458
After his return to the United States in 1939, he spent some time in
New York City, where he associated with other composers of new music, including
Elliott Carter and Aaron Copland, two of the twentieth century's most distinguished
composers (5). He then decided to leave the States and attempted to get
a passport. But his activities as a self-described rabid radical and his
Spanish experience were on record. His request was refused because he "was
an 'undesirable' something or other. . . They said, 'You'll never get a
passport again (6).'" He moved to Mexico City in 1940, where he still
lives. He became a Mexican citizen in 1956. There he married Annette Stephens,
an American painter. They were later divorced, and in 1972 he married Yoko
Sugiura, a professor of archaeology (7).
His move to Mexico had come in the aftermath of the Cardenas regime,
a liberal, progressive period in Mexican history (8). There he associated
with other liberals, including the American poet George Oppen, who had fled
the McCarthy witchhunts, and the painter Juan O'Gorman, who designed Nancarrow's
house and decorated it with murals (9).
In 1949 he began his series of Studies for Player Piano, the
body of work which brought him to the attention of contemporary music aficionados.

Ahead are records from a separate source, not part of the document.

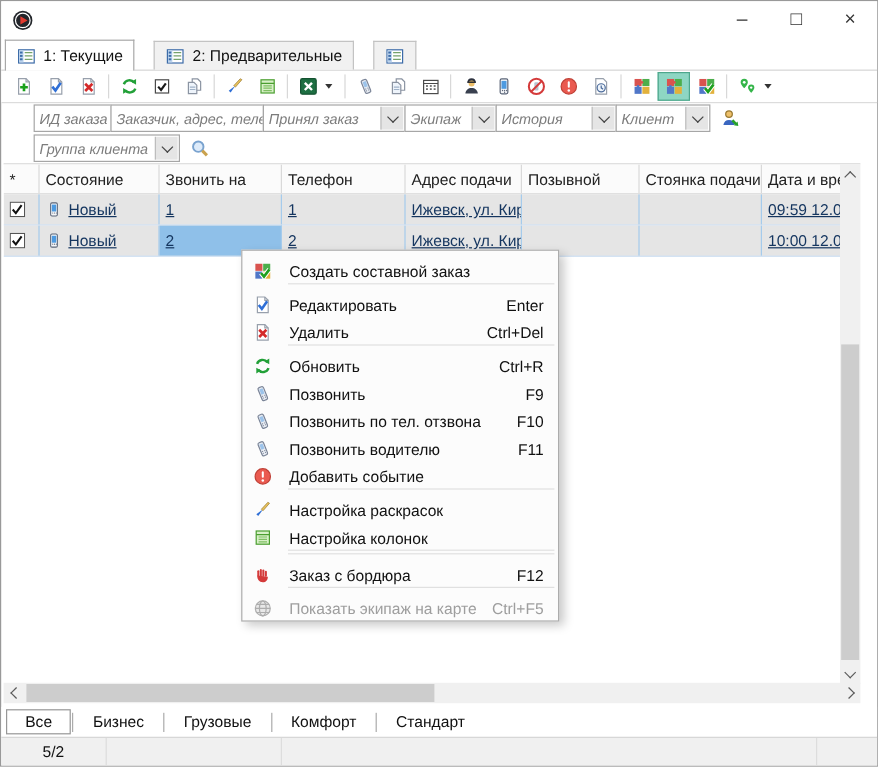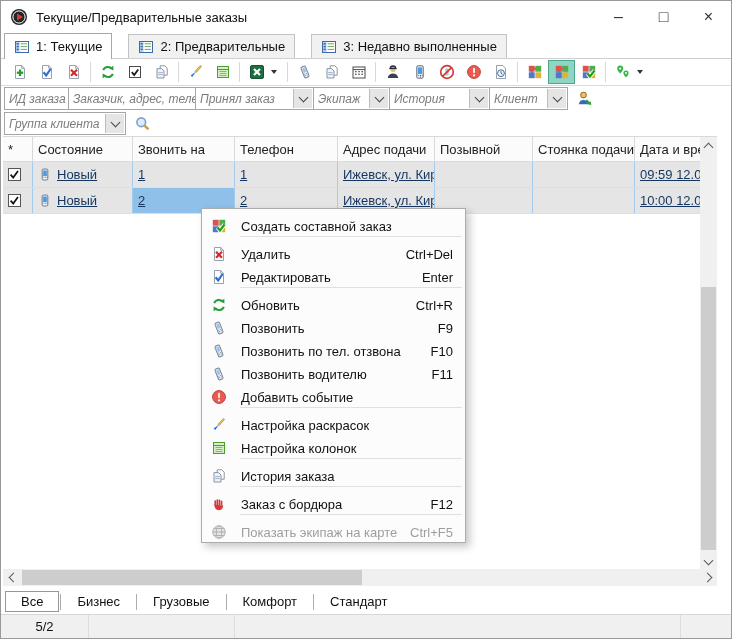"Текущие/Предварительные заказы" span.title-text { html: <span>Текущие/Предварительные заказы</span> -> none }
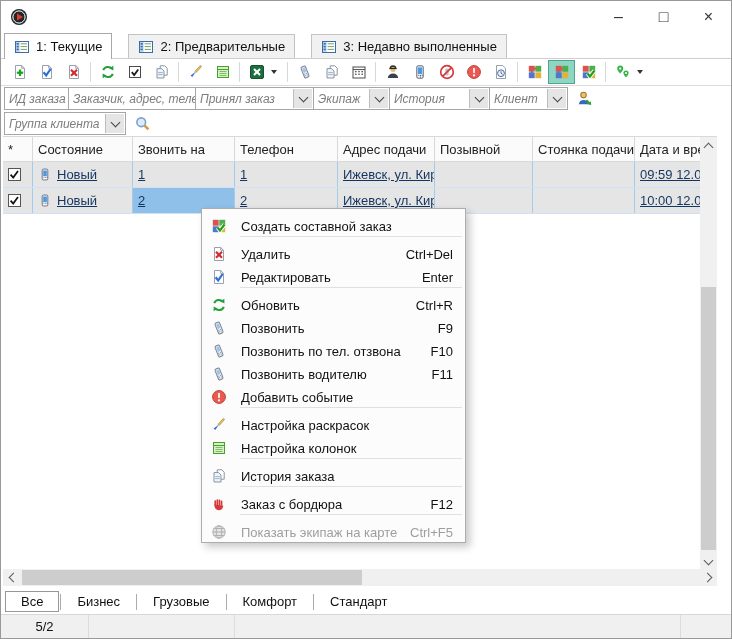"3: Недавно выполненные" span { html: <span>3: Недавно выполненные</span> -> none }
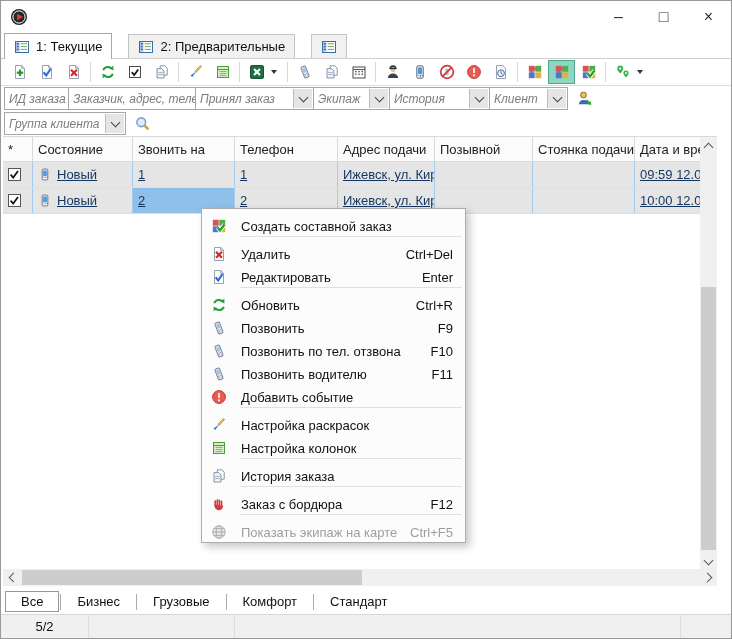"ИД заказа" .frow { margin-left: none -> 24px }
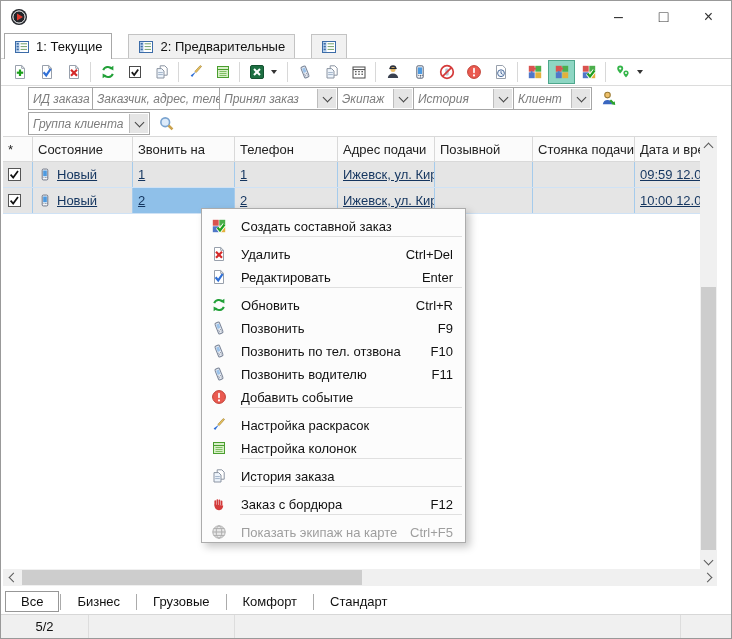"Удалить" div.mi { order: before "Редактировать" -> after "Редактировать" }
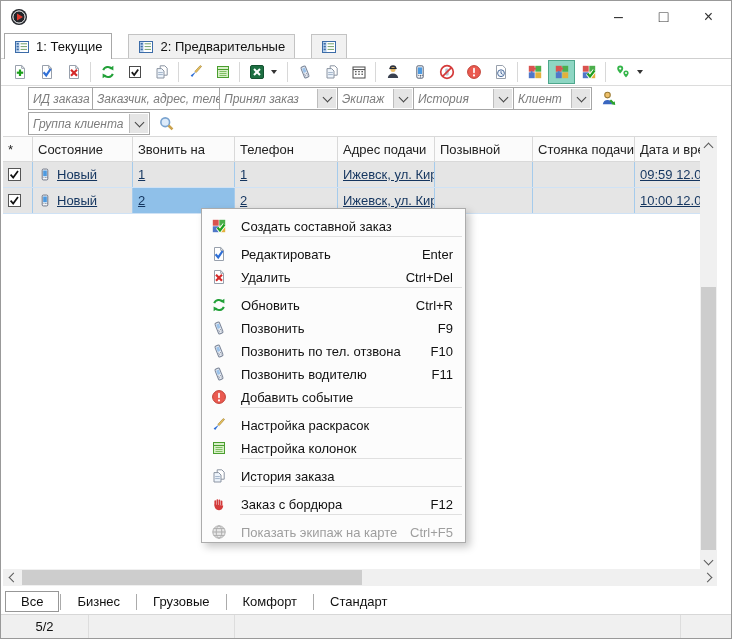"История заказа" div.mi { html: <div> <span> <svg> <path></path> <path></path> <g> <line></line> <line></line> </g> </svg> </span> <span>История заказа</span> <span></span> </div> -> none }
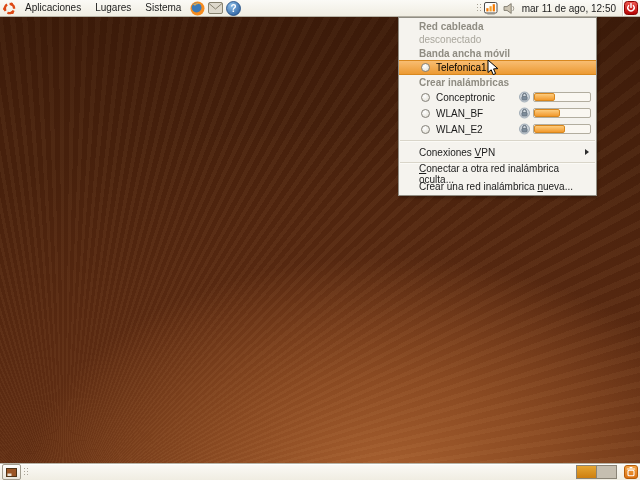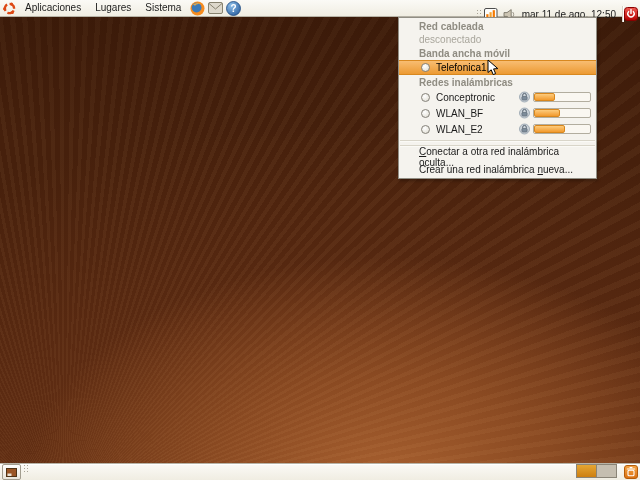"Aplicaciones" .panel { align-items: flex-start -> center }
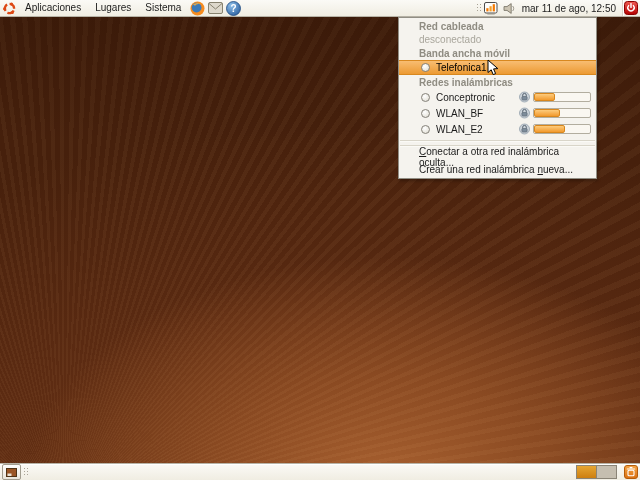"Redes inalámbricas" span { text: Redes -> Crear }
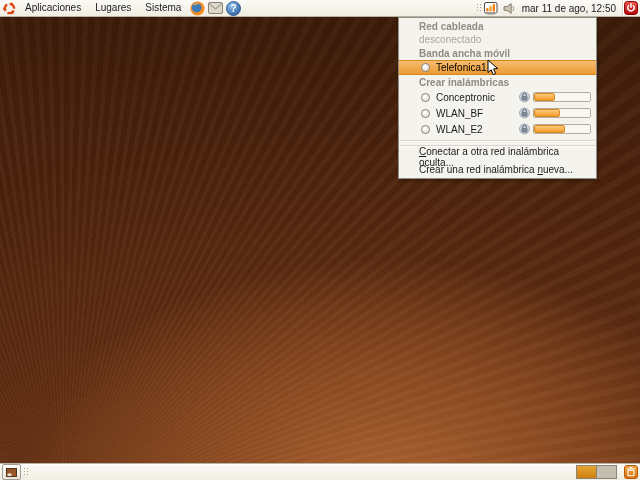"Conexiones VPN" div.mrow { html: none -> <div> <span><span>Conexiones </span><span>V</span><span>PN</span></span> <span></span> </div> }
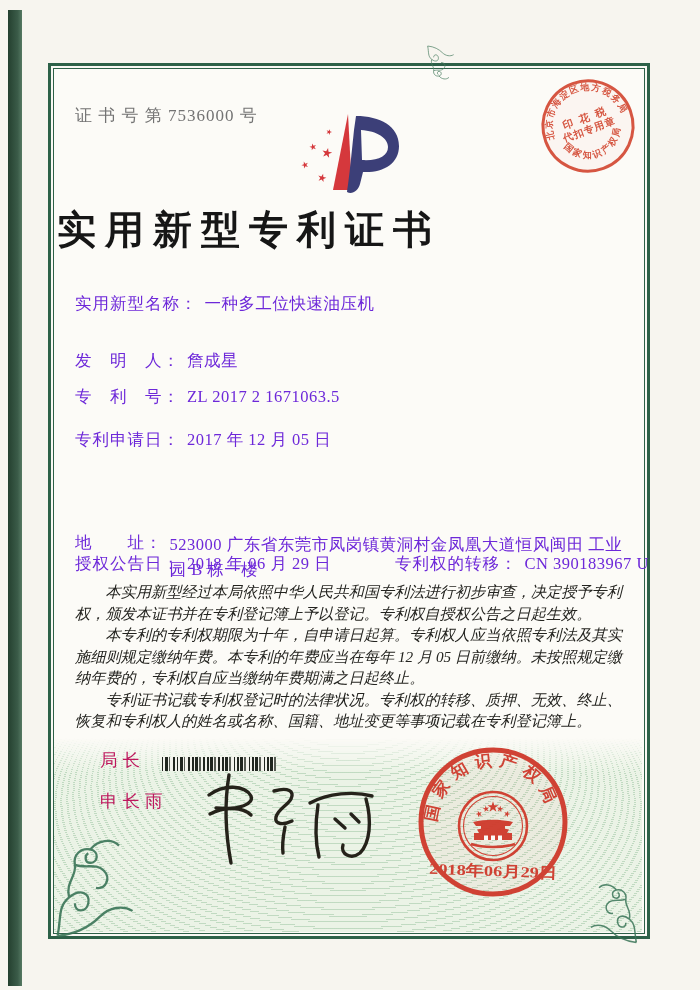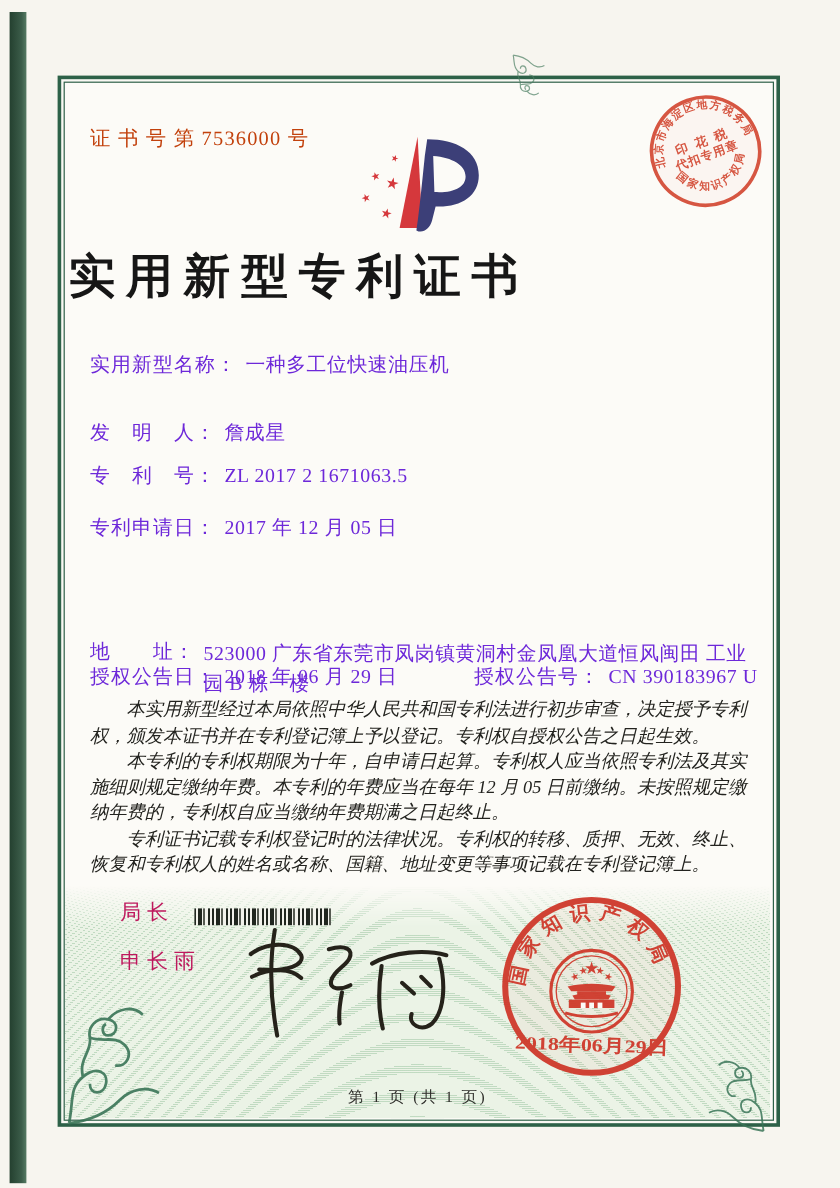"证 书 号 第 7536000" .cert-no { color: #c2410c -> #737373 }
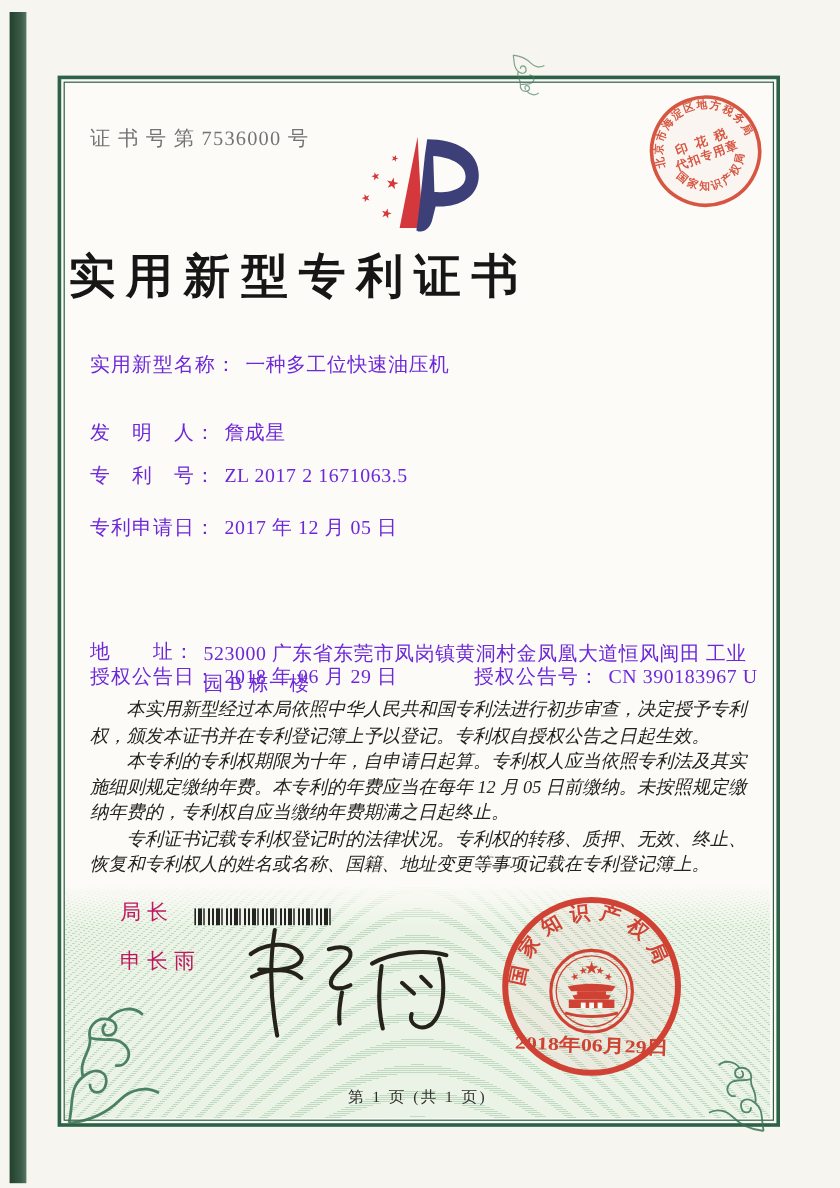"授权公告号：" span.lbl { text: 授权公告号 -> 专利权的转移 }
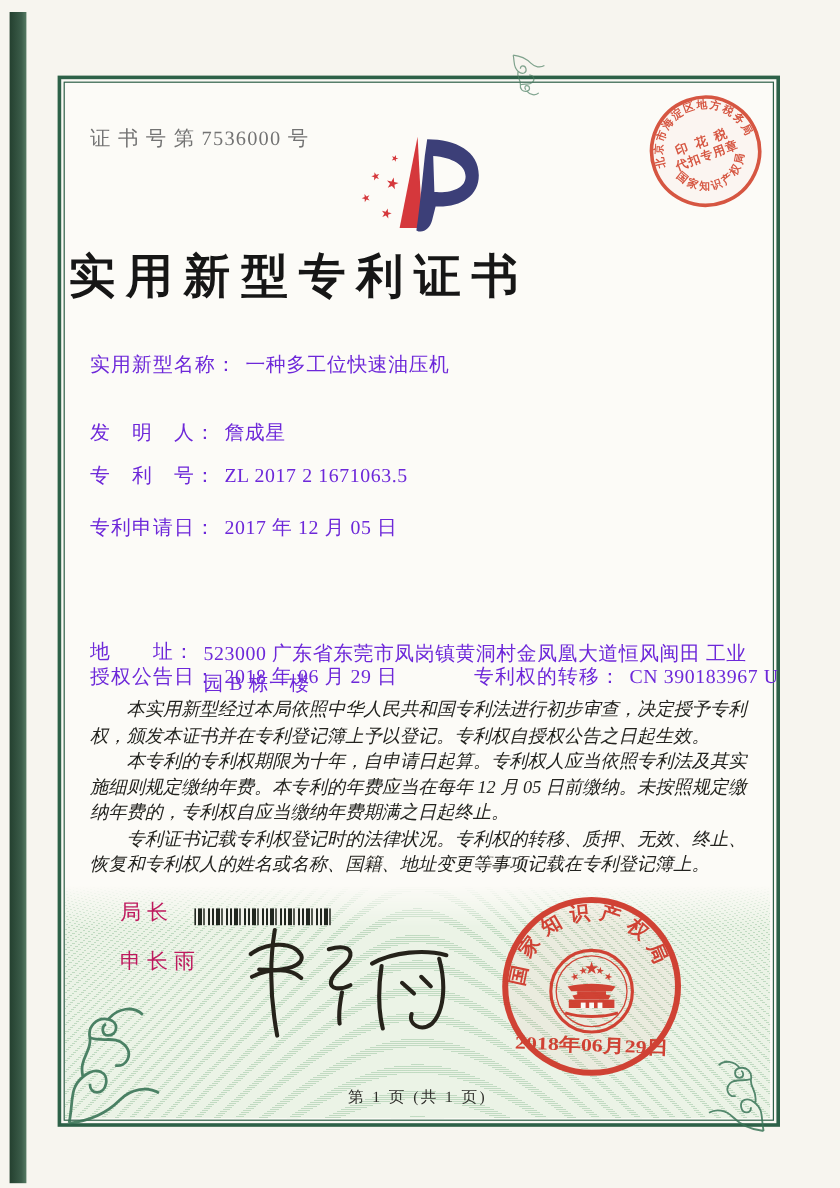"第 1 页 (共 1" div.footer { html: <div>第 1 页 (共 1 页)</div> -> none }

The importance of Nancarrow's work is described by James Tenney:
- Twenty-first century historians will rank Conlon Nancarrow's Studies
for Player Piano with the most innovative works of Ives, Schoenberg,
Stravinsky, Webern, Varese, Partch, Cage, Xenakis . . . as the most significant
works composed since 1900 . . . . They manifest an incredibly thorough
investigation and creative realization of countless new possibilities in
the areas of rhythm, tempo, texture, polyphonic perception, and form, all
of which will provide exciting challenges to composers, theorists, and
listeners (10).
- ___________________
- 5. Philip Carlsen, "The Player Piano Music of Conlon Nancarrow:
An Analysis of Selected Studies," in
- I.S.A.M. Monographs: no. 26 (New York: Institute for Studies in American
Music, Conservatory of Music, Brooklyn College of the City University of
New York, 1988), 2.
- 6. Gagne and Caras, Soundpieces, 284-287.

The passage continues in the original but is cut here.